This classic piece of vinyl was released in 1979, at the high-water mark of the classic Disco (with a capital d) era. I’m a child of the ‘70s myself, but was just a little too old to groove out to “Mickey Mouse Disco.”

And besides, amongst the small social milieu I called mine, Disco was considered uncool. “Disco Sucks” was something one saw on T-shirts at the time, and something the lead singers of bands said at the high school dance, before breaking into another ‘70s rock song that was, in retrospect, pretty undanceable.

Instead, my eight-track tape machine vibrated to the sounds of Led Zeppelin, Rush, April Wine, et al — when I could get my eight-track machine working, that is (I had to wedge a book of matches underneath a tape to get it to play properly).

But in the late ‘70s, Disco dominated the radio, and those tunes conquered my hippocampus in a way that Rush never could, and are lodged there still. While dancing was never my thing, “The Hustle” is one of those melodies my brain defaults to when my mind goes blank. Which is often.

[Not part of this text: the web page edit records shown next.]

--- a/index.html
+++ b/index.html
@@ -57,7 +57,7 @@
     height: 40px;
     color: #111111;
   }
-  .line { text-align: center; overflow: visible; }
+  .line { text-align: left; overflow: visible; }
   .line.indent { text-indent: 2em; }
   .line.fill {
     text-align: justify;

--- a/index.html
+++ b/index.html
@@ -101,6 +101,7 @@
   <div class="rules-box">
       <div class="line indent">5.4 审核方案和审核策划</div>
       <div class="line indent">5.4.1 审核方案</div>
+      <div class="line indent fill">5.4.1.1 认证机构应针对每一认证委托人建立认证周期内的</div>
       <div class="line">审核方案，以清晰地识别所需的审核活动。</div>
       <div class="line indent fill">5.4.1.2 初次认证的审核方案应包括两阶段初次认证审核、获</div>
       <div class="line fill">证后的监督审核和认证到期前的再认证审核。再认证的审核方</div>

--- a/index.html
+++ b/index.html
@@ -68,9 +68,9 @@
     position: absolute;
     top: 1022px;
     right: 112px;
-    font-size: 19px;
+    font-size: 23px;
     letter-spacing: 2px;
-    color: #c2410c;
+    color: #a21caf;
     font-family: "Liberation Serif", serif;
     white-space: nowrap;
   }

This four-on-the-floor beat, with an open hi-hat on the off-beat, a syncopated bass line, swelling orchestration and lyrics about dancing and/or love was exemplified by the “Saturday Night Fever” soundtrack and great performers like the Bee Gees, Tavares, Donna Summer, KC and the Sunshine Band, Lipps Inc, Earth, Wind and Fire, Kool and the Gang, a Taste of Honey, et al.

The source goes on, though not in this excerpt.